Юлий Цезарь. Политическая биография - Алексей Егоров
Шрифт:
Интервал:
После речи он выступил в Аримин, возможно, послав туда предварительно отряд центурионов. Тогда же произошло то, что именуют переходом через Рубикон. Эпизод с переходом реки занял центральное место в сообщениях трех главных историографов Цезаря, Аппиана, Плутарха и Светония (Арр. В. С, II, 35; Plut. Caes., 32; Suet. Iul., 31), рассказывающих о событиях с небольшими вариациями. Согласно Аппиану, он вечером выслал вперед храбрейших из центурионов, чтобы те вошли в Аримин, а сам под предлогом нездоровья, удалился с ночного пира и прибыл к войскам, довольно быстро подойдя к реке Рубикон, бывшей границей Провинции и Италии. После долгих раздумий, Цезарь, наконец, перешел реку со своими знаменитыми словами (Alea iacta est — “Жребий брошен”) и к утру занял Аримин.
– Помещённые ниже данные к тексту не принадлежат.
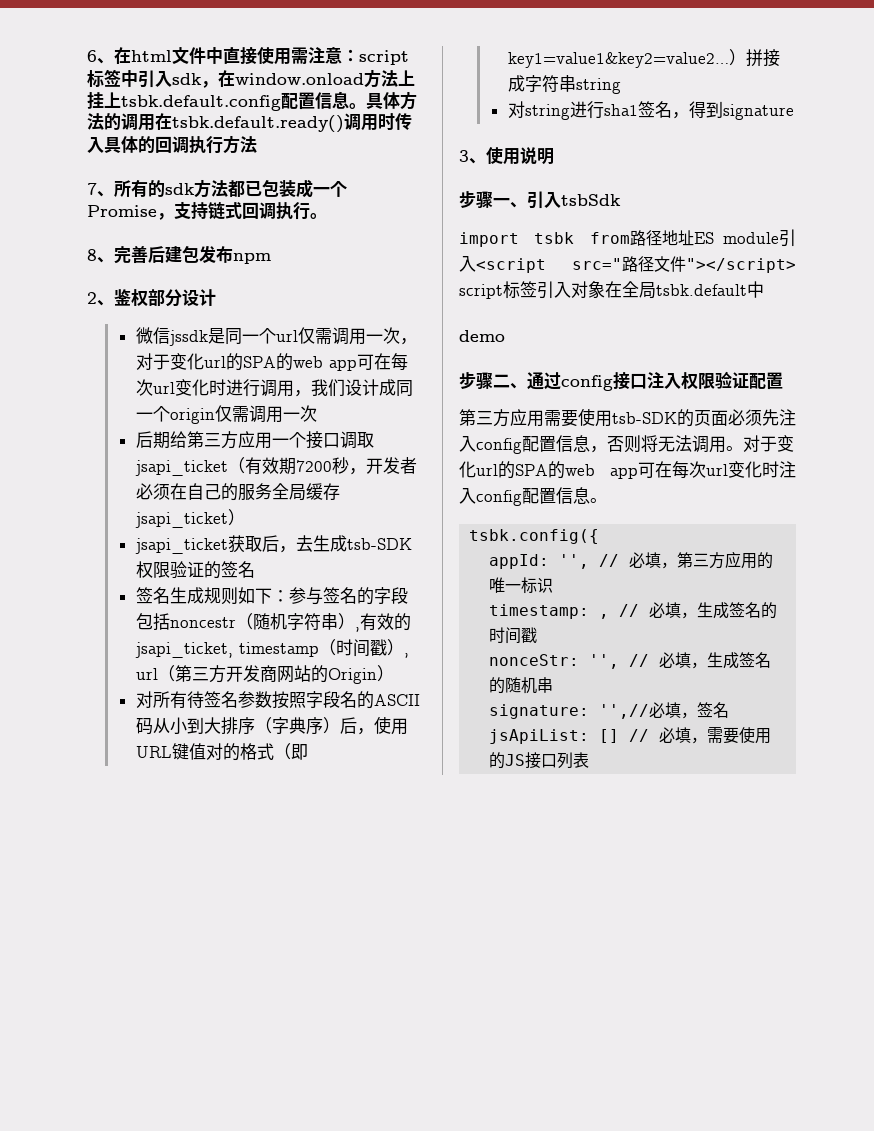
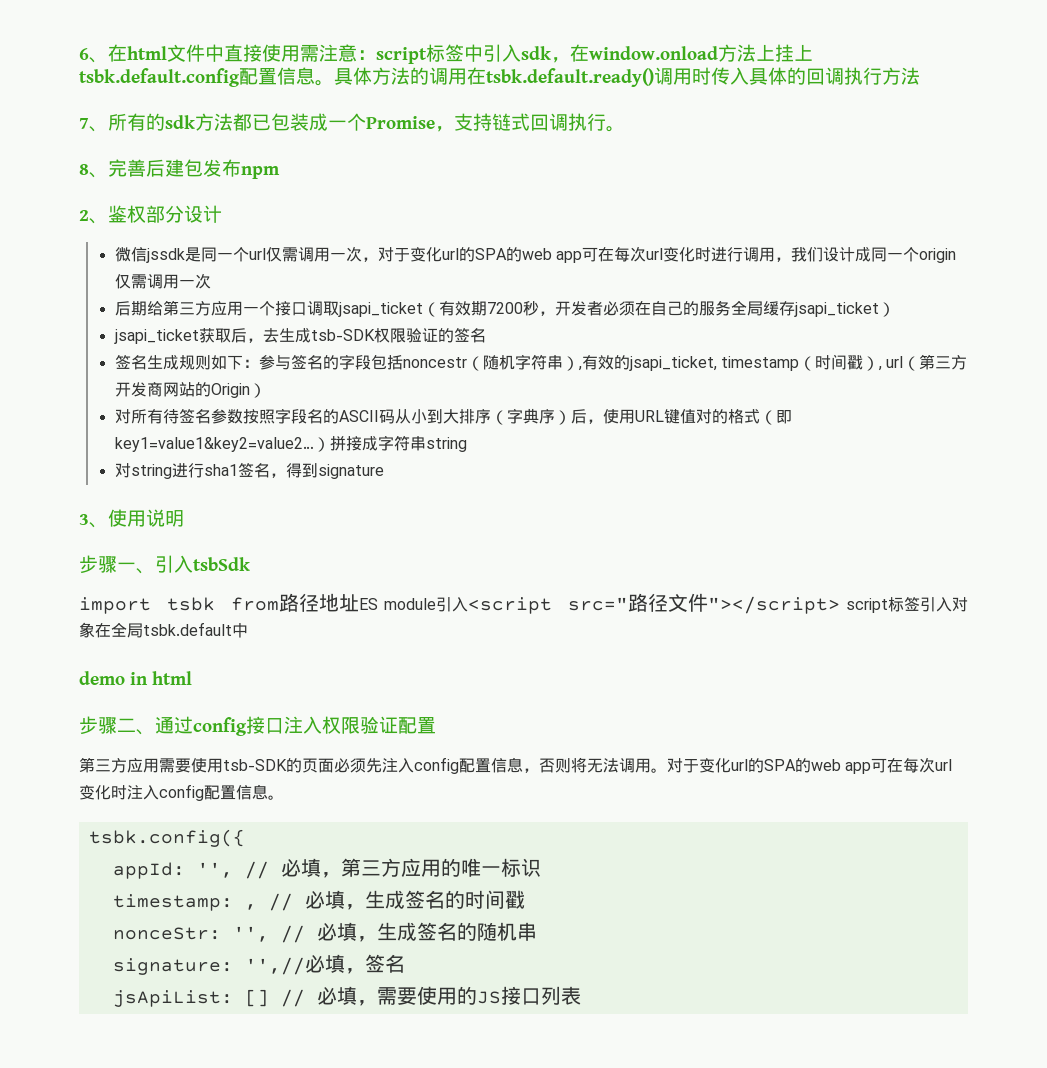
(505, 336) none -> [130,671,192,685] in html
Примерно то же рассказывает и Плутарх, добавив деталь о красивом юноше, игравшем на флейте, вслед за которым Цезарь и перешел реку (Plut. Caes., 32). Этот эпизод упоминает и Светоний, хотя в рассказах авторов есть важные различия. Во-первых, Аппиан сообщает, что переход состоялся ночью, а описание Светония и Плутарха скорее соотвествует дневному событию; во-вторых, Цезарь у Светония произносит речь после перехода (Suet. Iul., 31), а в одном из кратких вариантов Плутарха упоминается только Аримин (Plut. Cato, 52).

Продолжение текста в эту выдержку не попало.